The most interesting thing about the Fire Phone is that it actually packs six different cameras. There’s the usual front-facing and back-facing cameras, with the latter having an f/2 aperture, and a 13-megapixel sensor. But what really differentiates the Fire Phone is the other four cameras, one in each corner of the smartphone’s frontplate. These are used specifically to track your head in any and all conditions, so that the phone knows where it is in relation to your face at all times.

This translates into an innovative (if questionably useful) interface that Amazon is calling Dynamic Perspective. Because of the accurate face tracking, you can interact with objects on the screen by tilting the phone to look around them. Amazon is already demoing these features with the user interface, lock screens, maps, and games.

For a closer glimpse into how this works, you can check out the entire 90 minute presentation on YouTube, but jump ahead 38 minutes for the beginning of the 3D discussion, and to 56 minutes to delve into just how Amazon worked to figure out how to track a wide variety of faces, facial hair, glasses, lighting and more to always identify your head.
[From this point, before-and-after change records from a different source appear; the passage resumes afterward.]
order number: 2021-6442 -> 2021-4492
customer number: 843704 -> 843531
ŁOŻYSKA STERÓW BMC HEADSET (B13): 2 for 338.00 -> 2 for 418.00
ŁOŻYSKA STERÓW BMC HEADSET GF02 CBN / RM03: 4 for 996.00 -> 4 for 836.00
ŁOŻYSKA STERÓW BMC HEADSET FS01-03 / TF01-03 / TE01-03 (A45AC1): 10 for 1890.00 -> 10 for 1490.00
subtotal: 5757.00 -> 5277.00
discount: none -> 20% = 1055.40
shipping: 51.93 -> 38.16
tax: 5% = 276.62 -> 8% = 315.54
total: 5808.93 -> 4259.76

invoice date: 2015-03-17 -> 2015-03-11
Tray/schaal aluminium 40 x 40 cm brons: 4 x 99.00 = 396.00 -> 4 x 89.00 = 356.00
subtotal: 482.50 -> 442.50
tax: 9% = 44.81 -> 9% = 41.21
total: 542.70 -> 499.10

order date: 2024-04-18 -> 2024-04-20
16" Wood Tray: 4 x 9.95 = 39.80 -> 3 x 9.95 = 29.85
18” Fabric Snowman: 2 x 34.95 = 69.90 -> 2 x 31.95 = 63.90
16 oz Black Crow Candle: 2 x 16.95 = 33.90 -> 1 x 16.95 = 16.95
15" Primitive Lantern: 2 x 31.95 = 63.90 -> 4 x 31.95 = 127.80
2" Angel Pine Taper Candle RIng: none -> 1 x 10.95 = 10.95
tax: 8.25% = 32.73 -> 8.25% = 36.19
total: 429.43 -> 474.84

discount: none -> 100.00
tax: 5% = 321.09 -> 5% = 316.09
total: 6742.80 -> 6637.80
Amazon also introduced a feature called “Firefly” which will look at a photo that you’ve taken, and identify the product in it for just about anything from any angle, and then give you information about it, and allow you to purchase it (over Amazon, of course). With a database of 70 million products, it can also identify audio from films, television, and music.

But, for most people, what’ll probably be the most useful thing that Amazon announced is the inclusion of unlimited cloud storage for photos. If you’ve ever had trouble with your iCloud backup due to your photography habit, you’ll now exactly how useful this is. No more worrying about how much space those thousands of photos of yours are taking up on your phone—they’re all backed up online, for free.

While Amazon will have an uphill battle given the entrenched support for iOS and established Android phones, at the very least they’re experimenting with something interesting and new.